Dejé la daga sobre la cama y me senté inclinado hacia delante con la cabeza entre las manos. Cerré los ojos con la esperanza de que al abrirlos todo hubiera sido un sueño, de la misma manera que me había sucedido la noche anterior. No quería creer lo que estaba pasando, me resistía a levantar la cabeza. Luché un rato conmigo mismo y me pareció que habían pasado tan solo unos minutos, pero cuando levanté la vista ya era de día. La busque con la mirada y ahí estaba, sobre la manta de mi cama recordándome cada una de las palabras que me había dicho aquel ser de luz.
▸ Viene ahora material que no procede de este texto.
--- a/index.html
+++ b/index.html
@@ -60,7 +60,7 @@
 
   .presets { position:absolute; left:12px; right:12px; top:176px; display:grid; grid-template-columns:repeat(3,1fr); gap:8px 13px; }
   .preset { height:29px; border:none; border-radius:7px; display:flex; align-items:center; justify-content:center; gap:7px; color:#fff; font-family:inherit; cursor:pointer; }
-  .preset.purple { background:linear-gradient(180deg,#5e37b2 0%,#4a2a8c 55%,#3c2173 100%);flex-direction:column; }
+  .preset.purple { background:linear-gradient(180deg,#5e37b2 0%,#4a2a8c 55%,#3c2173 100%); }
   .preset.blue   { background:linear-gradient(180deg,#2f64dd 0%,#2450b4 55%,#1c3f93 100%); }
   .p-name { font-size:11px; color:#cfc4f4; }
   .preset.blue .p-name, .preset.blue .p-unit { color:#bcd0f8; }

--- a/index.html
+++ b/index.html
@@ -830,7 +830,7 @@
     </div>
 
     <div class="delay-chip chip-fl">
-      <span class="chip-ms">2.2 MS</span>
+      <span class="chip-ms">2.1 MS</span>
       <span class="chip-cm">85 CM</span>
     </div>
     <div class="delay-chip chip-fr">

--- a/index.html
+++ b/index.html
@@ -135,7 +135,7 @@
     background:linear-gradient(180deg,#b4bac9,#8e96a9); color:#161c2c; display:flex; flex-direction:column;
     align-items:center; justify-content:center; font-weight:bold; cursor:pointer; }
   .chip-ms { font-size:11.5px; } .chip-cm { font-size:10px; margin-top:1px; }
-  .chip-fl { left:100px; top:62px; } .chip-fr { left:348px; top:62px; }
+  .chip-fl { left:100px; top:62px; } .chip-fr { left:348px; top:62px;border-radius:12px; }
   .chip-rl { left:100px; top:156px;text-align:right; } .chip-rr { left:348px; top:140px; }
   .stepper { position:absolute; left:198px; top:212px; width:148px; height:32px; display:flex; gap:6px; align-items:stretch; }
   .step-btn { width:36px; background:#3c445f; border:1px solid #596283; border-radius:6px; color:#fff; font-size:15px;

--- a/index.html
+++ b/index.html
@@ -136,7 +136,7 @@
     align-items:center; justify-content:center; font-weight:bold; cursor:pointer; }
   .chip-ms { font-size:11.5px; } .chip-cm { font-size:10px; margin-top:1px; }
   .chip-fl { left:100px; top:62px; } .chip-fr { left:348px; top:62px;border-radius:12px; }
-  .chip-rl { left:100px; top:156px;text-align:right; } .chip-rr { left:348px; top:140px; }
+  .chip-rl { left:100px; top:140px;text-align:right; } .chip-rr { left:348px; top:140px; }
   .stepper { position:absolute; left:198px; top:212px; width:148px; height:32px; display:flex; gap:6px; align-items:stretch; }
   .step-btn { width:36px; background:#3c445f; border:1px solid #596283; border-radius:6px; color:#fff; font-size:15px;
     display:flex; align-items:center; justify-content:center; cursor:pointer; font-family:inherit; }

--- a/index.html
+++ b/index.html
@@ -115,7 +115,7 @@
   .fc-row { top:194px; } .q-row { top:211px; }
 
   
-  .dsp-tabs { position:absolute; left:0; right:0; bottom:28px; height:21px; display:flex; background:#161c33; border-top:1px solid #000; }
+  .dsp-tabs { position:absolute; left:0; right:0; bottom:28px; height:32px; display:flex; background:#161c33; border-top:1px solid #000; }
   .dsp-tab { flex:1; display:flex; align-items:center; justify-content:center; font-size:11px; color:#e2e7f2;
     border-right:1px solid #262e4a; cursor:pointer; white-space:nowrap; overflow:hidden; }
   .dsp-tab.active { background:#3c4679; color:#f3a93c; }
La cogí pensando que seria muy pesada, pero para mi sorpresa era liviana y manejable.  La empuñadura estaba labrada, había una torre sobre una base de lo que parecían las cabezas de cuatro dragones de hueso; sobre los dragones dominaba un dragón broncíneo. La parte alta de la torre se cerraba como una garra de dragón que parecía sujetar una bola de cristal ambarino: una citrina. El filo de la daga parecía de plata, aunque según la movieras, en ocasiones parecía de cristal. Lo que mas llamaba la atención de aquél arma era que brillaba...  Tanto como la misma luna.